Version comparison data
★ ★ ★ ★
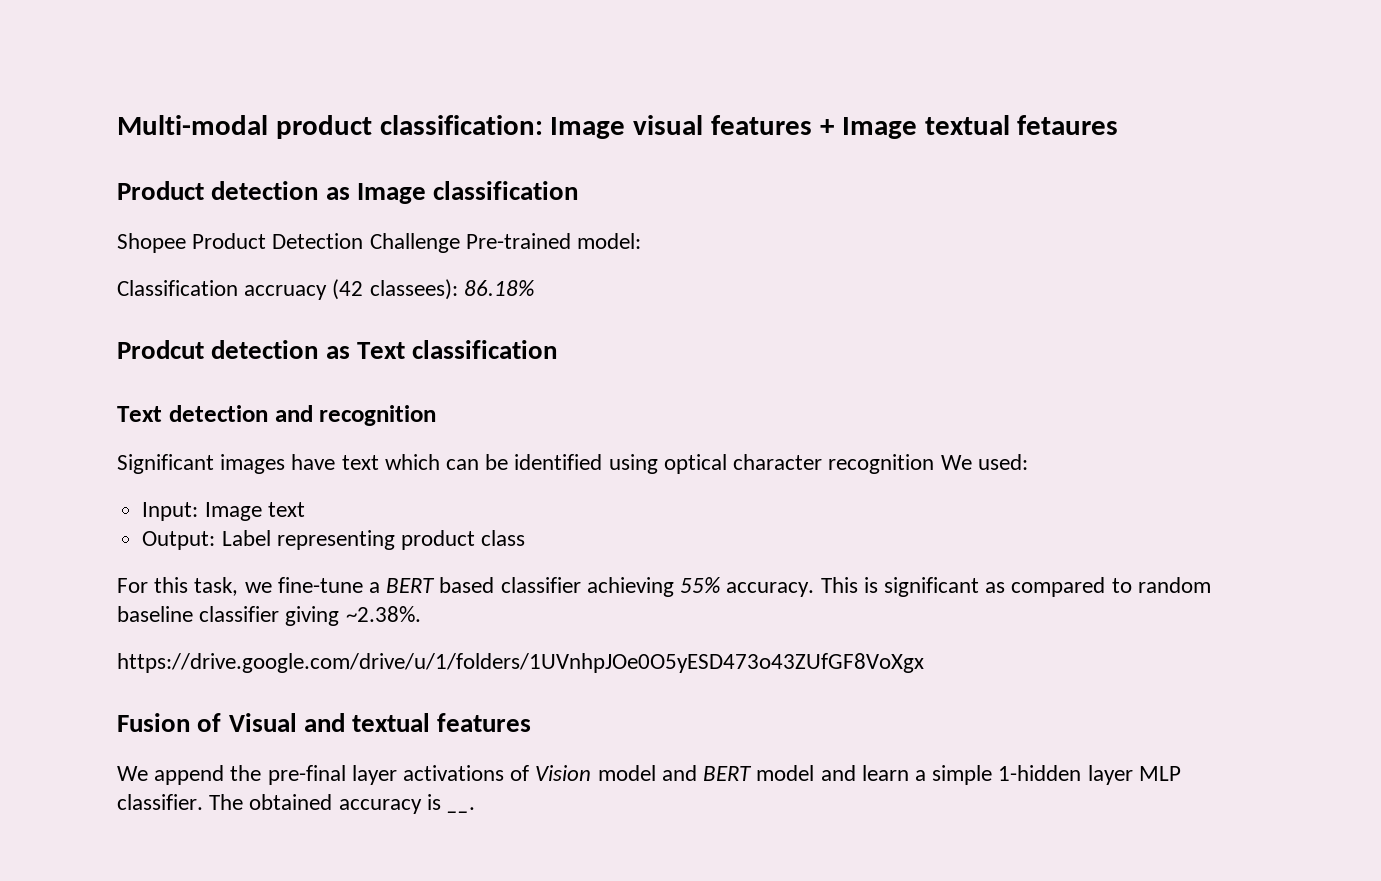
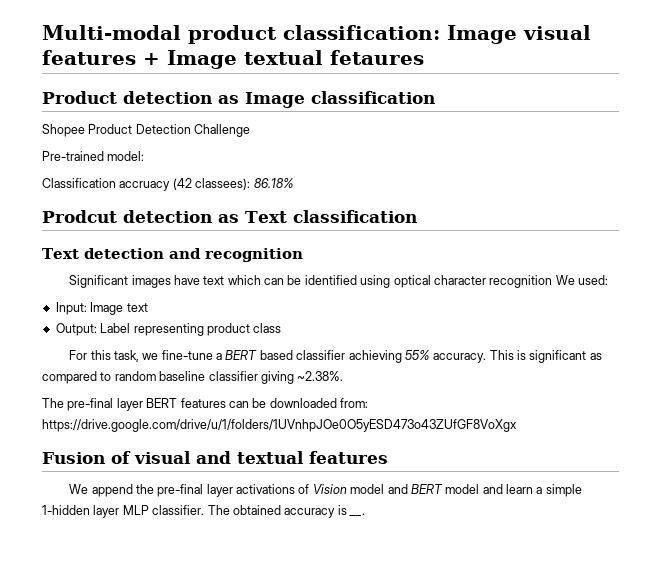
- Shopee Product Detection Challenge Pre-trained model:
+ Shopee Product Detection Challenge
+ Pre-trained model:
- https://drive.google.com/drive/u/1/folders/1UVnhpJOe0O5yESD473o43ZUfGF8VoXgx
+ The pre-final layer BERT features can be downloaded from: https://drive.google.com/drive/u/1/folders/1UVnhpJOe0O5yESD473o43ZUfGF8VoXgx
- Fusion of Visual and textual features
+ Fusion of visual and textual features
★ ★ ★ ★
In the copy you write, the data above must appear exactly, with no pictures.

- Shopee Product Detection Challenge Pre-trained model:
+ Shopee Product Detection Challenge
+ Pre-trained model:
- https://drive.google.com/drive/u/1/folders/1UVnhpJOe0O5yESD473o43ZUfGF8VoXgx
+ The pre-final layer BERT features can be downloaded from: https://drive.google.com/drive/u/1/folders/1UVnhpJOe0O5yESD473o43ZUfGF8VoXgx
- Fusion of Visual and textual features
+ Fusion of visual and textual features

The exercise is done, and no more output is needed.